Arm training is not only about the visual effect, but above all about strengthening and overall muscle development, which will determine the progress in further results of the exercises. Strengthen and extend your arms with simple tips.

  1. Pulling in every workout

Yes in every workout! I do not think there is a person with large back that would be weak. Building strong back requires strong arms. If you can not stand before completing a series of pulls or rowing, you will never build a powerful back. Adding pull-ups in any workout will result in both muscle and strength development. It is best to perform both pull-ups with the hook and the snap. Also use a small number of repetitions with a load and a large number of repetitions only with body weight.

  1. Dead sequence at least once a week

A deadlift is one of the best-known exercises, general development, used in various types of training for many parts of our body. Depending on what you want to get, you can manipulate your legs, do it with your knees straight or not, but the weight is always kept by your hands. It is their responsibility to lift the chosen load.

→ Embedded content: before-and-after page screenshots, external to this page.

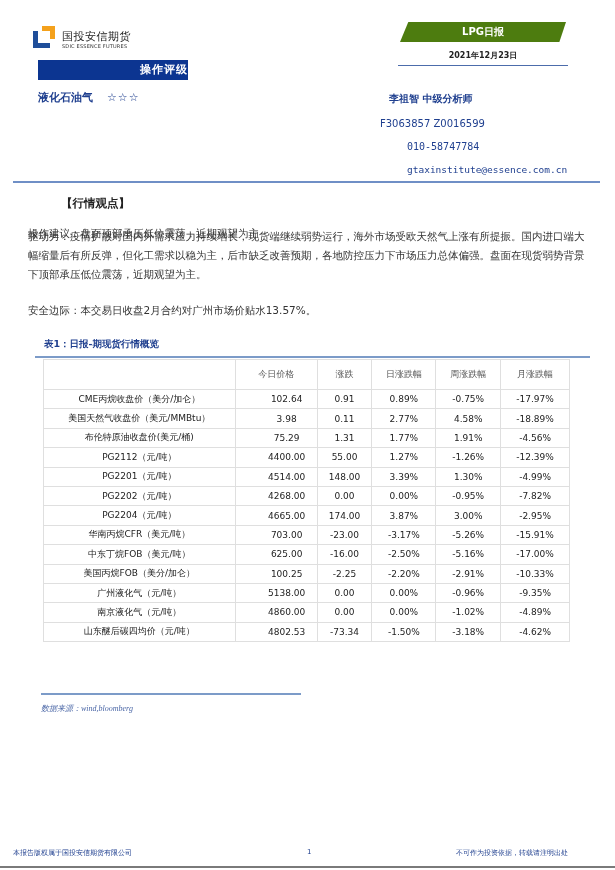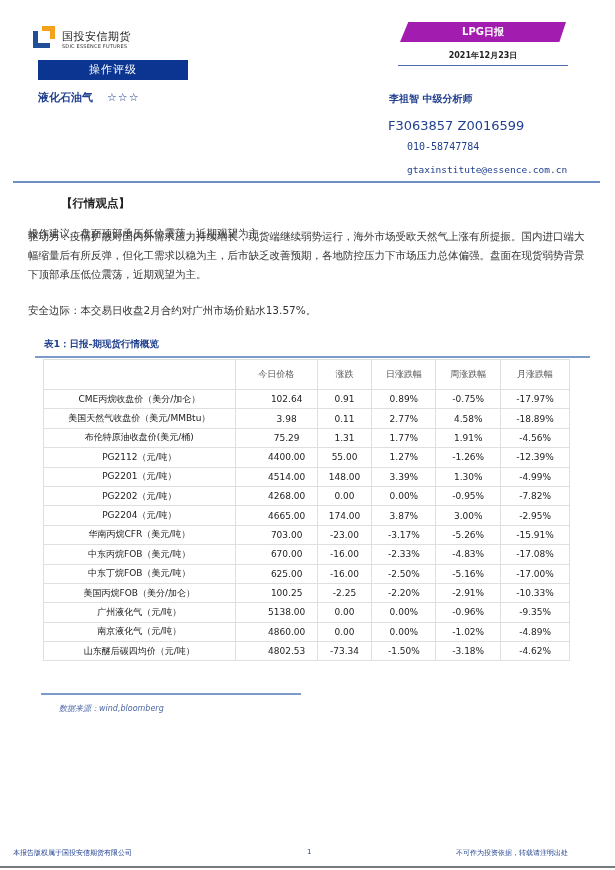--- a/index.html
+++ b/index.html
@@ -21,7 +21,7 @@
   .product .stars { margin-left: 14px; letter-spacing: 1px; font-weight: normal; }
 
   
-  .report-tag { position: absolute; left: 400px; top: 22px; width: 166px; height: 20px; background: #a21caf; color: #fff; font-size: 10px; font-weight: bold; text-align: center; line-height: 20px; clip-path: polygon(5% 0, 100% 0, 96% 100%, 0 100%); }
+  .report-tag { position: absolute; left: 400px; top: 22px; width: 166px; height: 20px; background: #4d7c0f; color: #fff; font-size: 10px; font-weight: bold; text-align: center; line-height: 20px; clip-path: polygon(5% 0, 100% 0, 96% 100%, 0 100%); }
   .report-date { position: absolute; left: 398px; top: 50px; width: 170px; text-align: center; font-size: 8px; font-weight: bold; color: #222; padding-bottom: 4px; border-bottom: 1px solid #4c6cab; }
 
   .analyst { position: absolute; left: 389px; top: 92px; font-size: 10px; font-weight: bold; color: #1f3f8f; white-space: nowrap; }

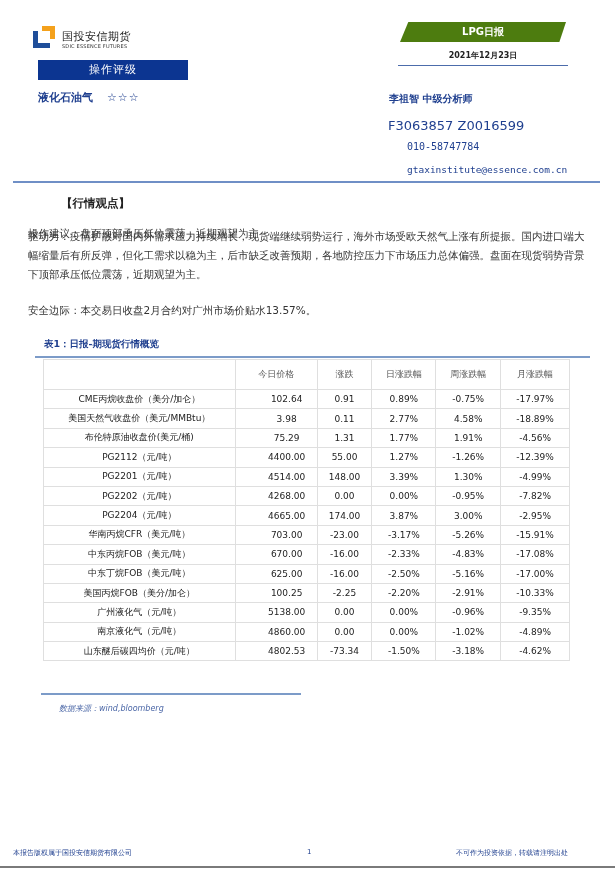--- a/index.html
+++ b/index.html
@@ -16,7 +16,7 @@
   .logo-en { position: absolute; left: 29px; top: 18px; font-size: 5px; color: #333; letter-spacing: 0.2px; white-space: nowrap; }
 
   
-  .rating-band { position: absolute; left: 38px; top: 60px; width: 150px; height: 20px; background: #0c3591; color: #fff; font-size: 11px; font-weight: normal; text-align: center; line-height: 20px; letter-spacing: 1px; }
+  .rating-band { position: absolute; left: 38px; top: 60px; width: 150px; height: 20px; background: #0c3591; color: #fff; font-size: 11px; font-weight: bold; text-align: right; line-height: 20px; letter-spacing: 1px; }
   .product { position: absolute; left: 38px; top: 90px; font-size: 11px; color: #1f3f8f; font-weight: bold; white-space: nowrap; }
   .product .stars { margin-left: 14px; letter-spacing: 1px; font-weight: normal; }
 

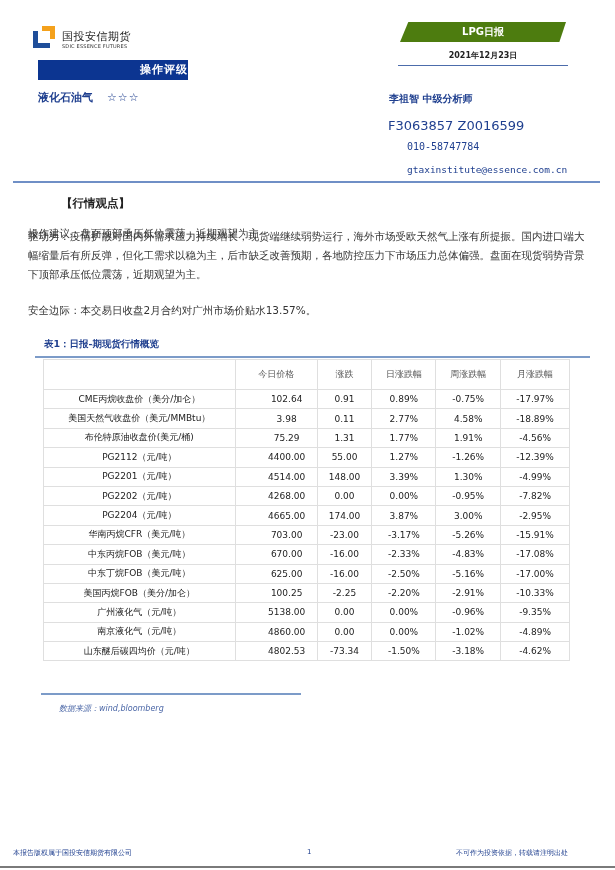--- a/index.html
+++ b/index.html
@@ -25,7 +25,7 @@
   .report-date { position: absolute; left: 398px; top: 50px; width: 170px; text-align: center; font-size: 8px; font-weight: bold; color: #222; padding-bottom: 4px; border-bottom: 1px solid #4c6cab; }
 
   .analyst { position: absolute; left: 389px; top: 92px; font-size: 10px; font-weight: bold; color: #1f3f8f; white-space: nowrap; }
-  .license { position: absolute; left: 388px; top: 118px; font-size: 13px; color: #1f3f8f; font-family: "DejaVu Sans", sans-serif; white-space: nowrap; }
+  .license { position: absolute; left: 380px; top: 118px; font-size: 10px; color: #1f3f8f; font-family: "DejaVu Sans", sans-serif; white-space: nowrap; }
   .phone { position: absolute; left: 407px; top: 141px; font-size: 10px; color: #1f3f8f; font-family: "DejaVu Sans Mono", monospace; white-space: nowrap; }
   .email { position: absolute; left: 407px; top: 164px; font-size: 9.5px; color: #1f3f8f; font-family: "DejaVu Sans Mono", monospace; white-space: nowrap; }
 

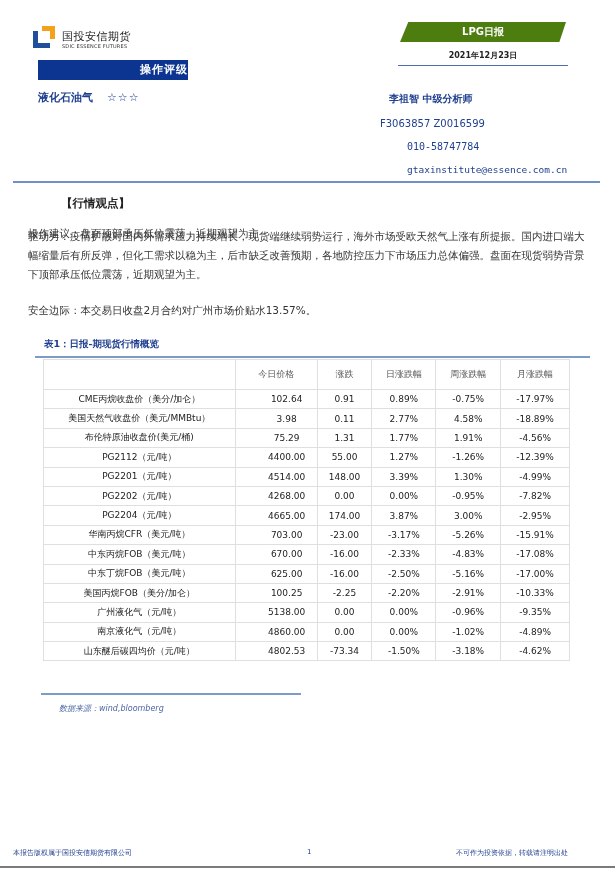--- a/index.html
+++ b/index.html
@@ -173,14 +173,6 @@
         <td class="c5">-15.91%</td>
       </tr>
       <tr>
-        <td class="name">中东丙烷FOB（美元/吨）</td>
-        <td class="price">670.00</td>
-        <td class="c2">-16.00</td>
-        <td class="c3">-2.33%</td>
-        <td class="c4">-4.83%</td>
-        <td class="c5">-17.08%</td>
-      </tr>
-      <tr>
         <td class="name">中东丁烷FOB（美元/吨）</td>
         <td class="price">625.00</td>
         <td class="c2">-16.00</td>

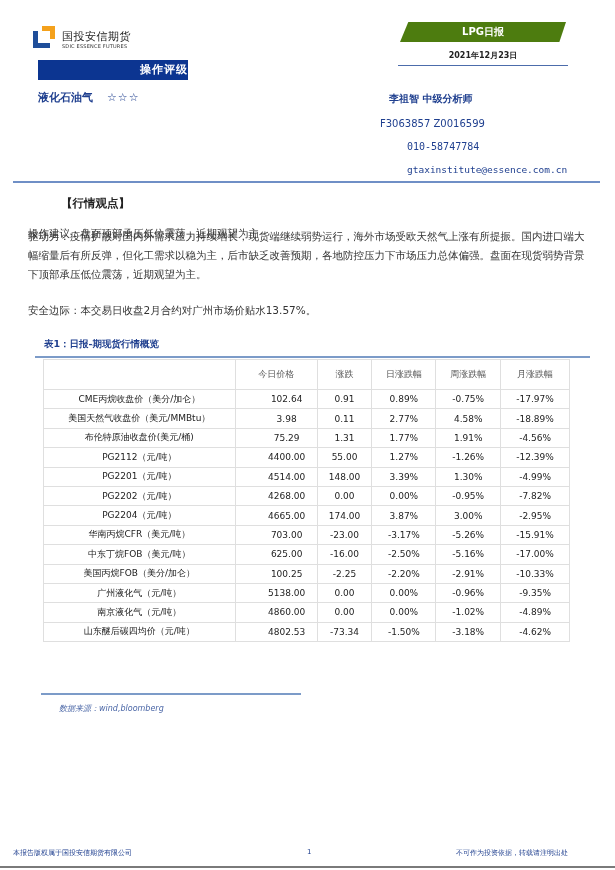--- a/index.html
+++ b/index.html
@@ -52,7 +52,7 @@
   table.data td.c5 { width: 69px; }
 
   .bottom-rule { position: absolute; left: 41px; top: 693px; width: 260px; height: 2px; background: #7c9bc8; }
-  .source { position: absolute; left: 59px; top: 703px; font-size: 8px; font-style: italic; color: #4a66a6; }
+  .source { position: absolute; left: 41px; top: 703px; font-size: 8px; font-style: italic; color: #4a66a6; font-family: Liberation Serif, serif; }
 
   
   .footer-left { position: absolute; left: 13px; top: 848px; font-size: 7px; color: #1f3f8f; }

Performed at least once a week, it will allow you to use all the strength that has been worked out during the training for the other parties. A deadlift is primarily to maintain the tension needed by the muscles. Although we will feel it mainly in the back and legs, remember that the hands are holding the whole weight.

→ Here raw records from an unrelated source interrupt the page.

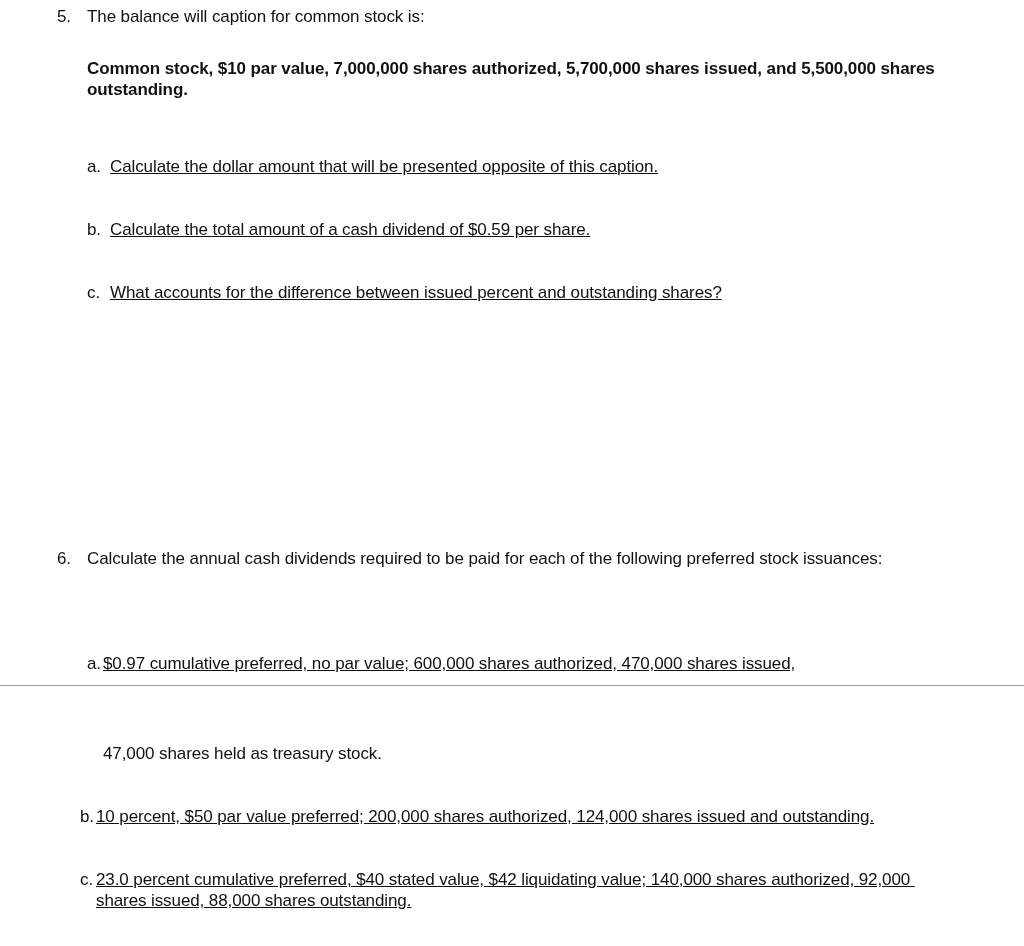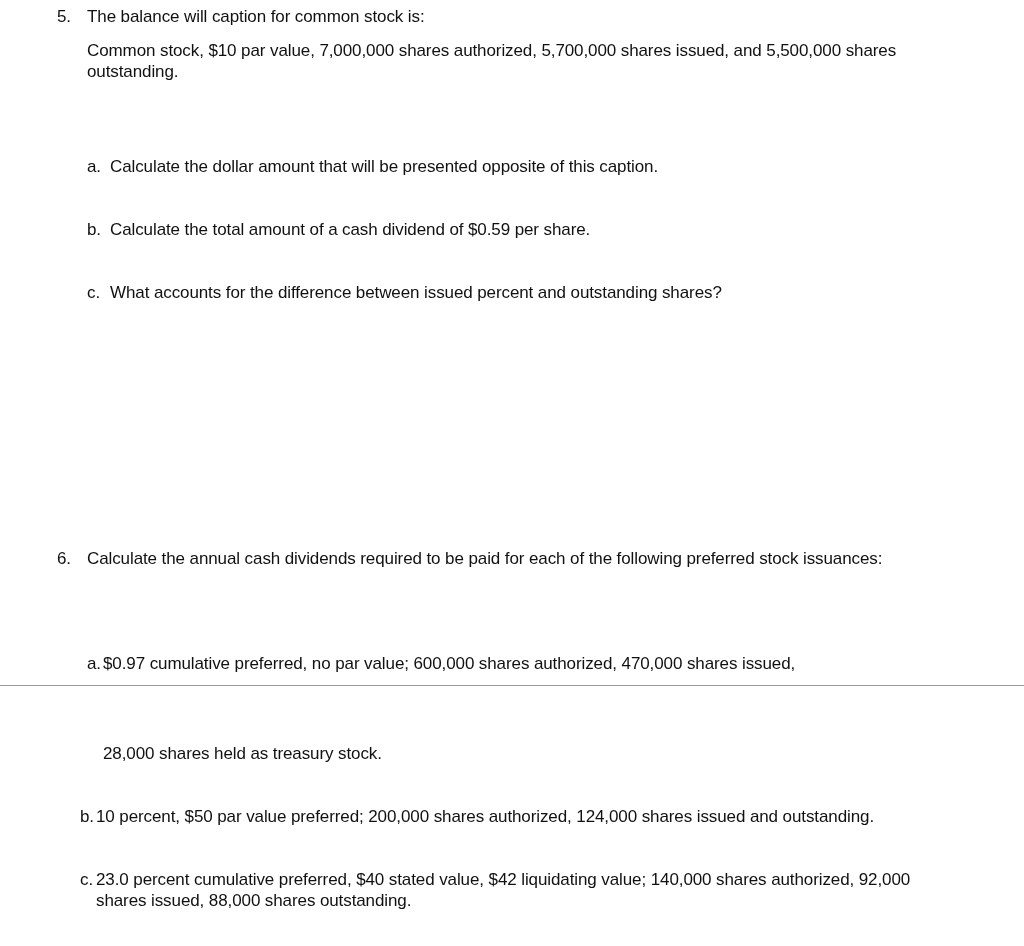--- a/index.html
+++ b/index.html
@@ -69,8 +69,9 @@
   }
   #q5-caption {
     left: 87px;
-    top: 40px;
+    top: 58px;
     width: 880px;
+    font-weight: bold;
   }
   #q5-subitems {
     left: 87px;

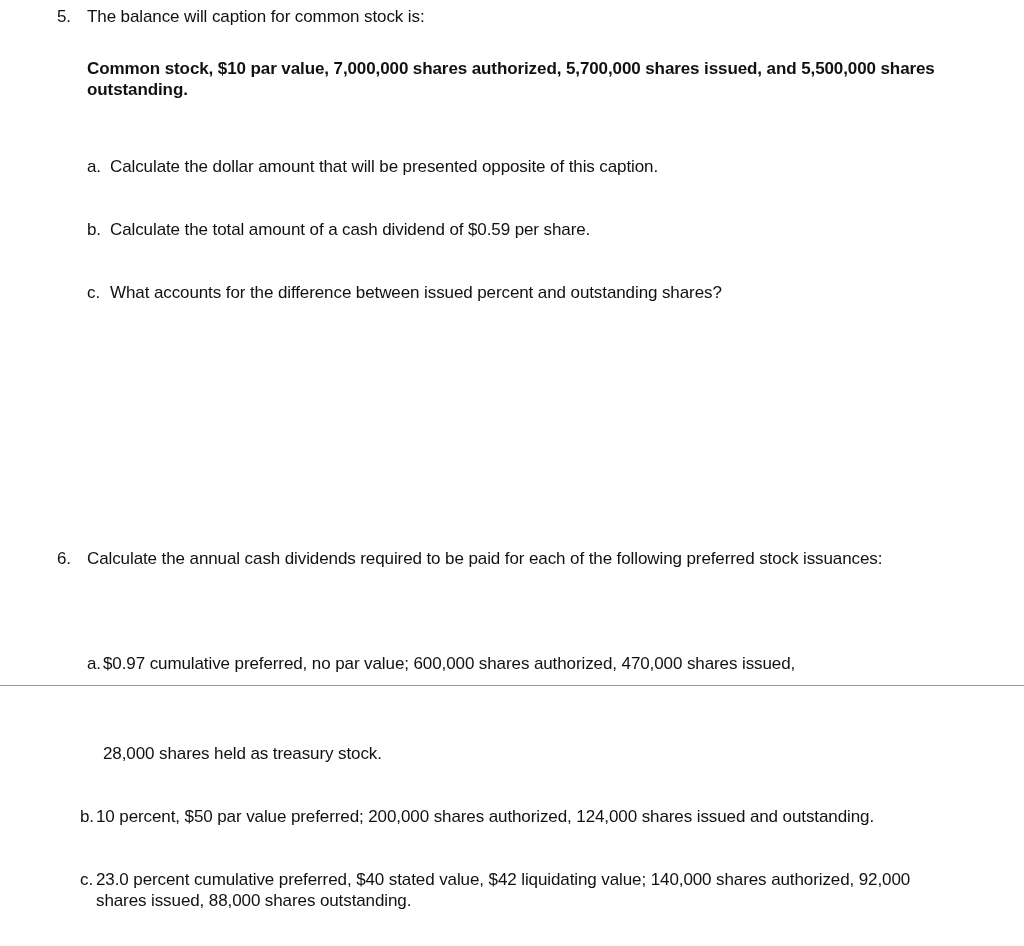--- a/index.html
+++ b/index.html
@@ -59,6 +59,7 @@
   }
   .s-body {
     flex: 1 1 auto;
+    text-decoration: underline;
   }
 
   

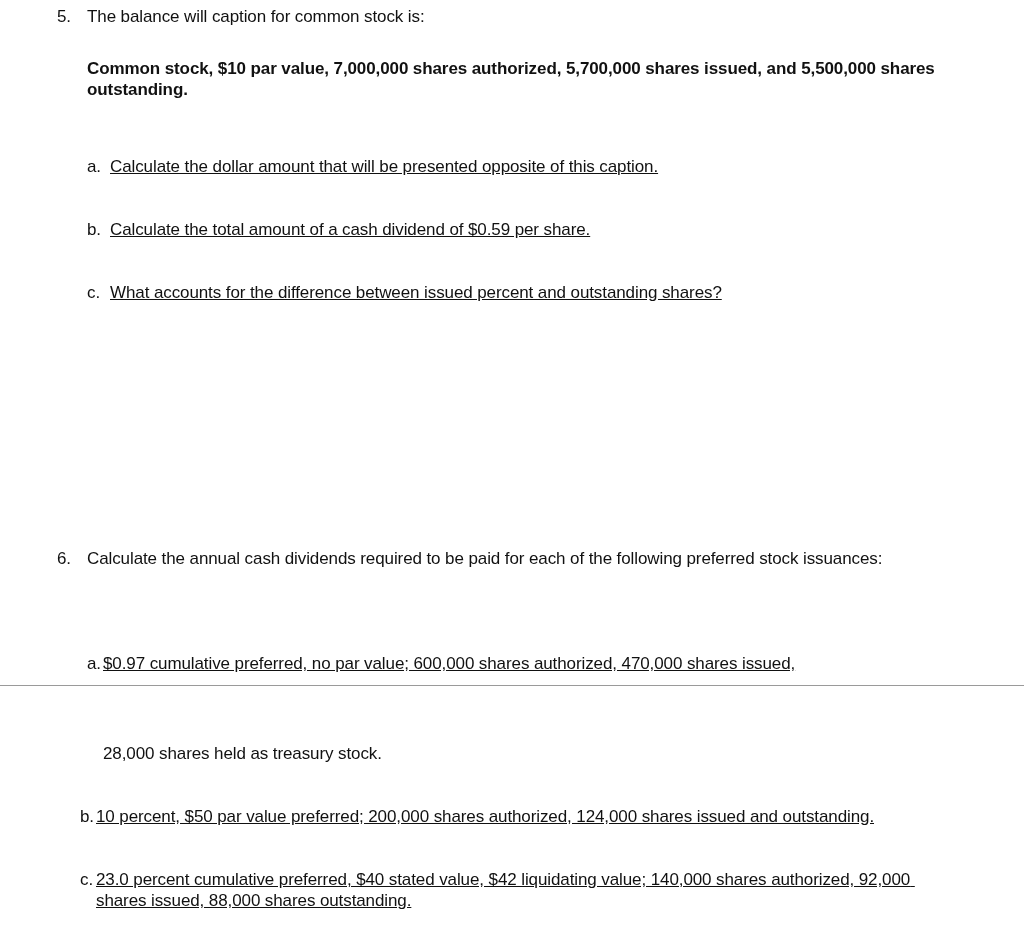--- a/index.html
+++ b/index.html
@@ -153,7 +153,7 @@
 
   <div class="page-divider"></div>
 
-  <div class="block" id="p2-continuation">28,000 shares held as treasury stock.</div>
+  <div class="block" id="p2-continuation">47,000 shares held as treasury stock.</div>
 
   <div class="block" id="p2-subitems">
     <div class="subitem">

Here you can read: Tips for triceps training

  1. Do exercises on the bench twice a week

This is about exercises such as, for example, squeezing a barbell on a bench, in which the arms also take part. One session should be heavy and contain repetitions in the range 1-3. This literally means weights with which you can do a maximum of 1-3 repetitions. The second session should have a higher volume. This can be, for example, a set of 10 series of 10 reps with a weight that will allow you to make all series. Such division will ensure strong activation of arms, in particular triceps.

  1. Start with squats

If you decide to devote your training day to your arms, start with squats. Work without heavy movements has several drawbacks. One of them is the lack of remission of key hormones responsible for muscle growth. We recommend 5 sets of squats before arms training to initiate the release of hormones. Focus first on the effects on the central nervous system, and you will see both an increase in energy and arm strength.

  1. Airdyne bike

Although the device is not one of the most popular, it is certainly noteworthy. It allows you to activate and warm up both the lower and upper parts of the body. Preparing the muscles for effort, raising the heart rate, is a great pre-training preparation. Alternating engagement of the upper and lower body will allow you to do a really good fitness training. In addition, if you try to drive the device only with the strength of your hands, your arms will get a really solid impression.

  1. Reduce the number of exercises

There are enormous possibilities to train individual parties, but it is not worth trying to fit each of them on each training day. Instead of jumping on machines, combine and invent – choose 2-3 exercises in which you will do 5 demanding series of 12-15 repetitions. Focus on the volume and intensity of your training. Intensive work with simple and basic movements will make sure you achieve your goal.


You can also read: Chest muscles – how to build them properly?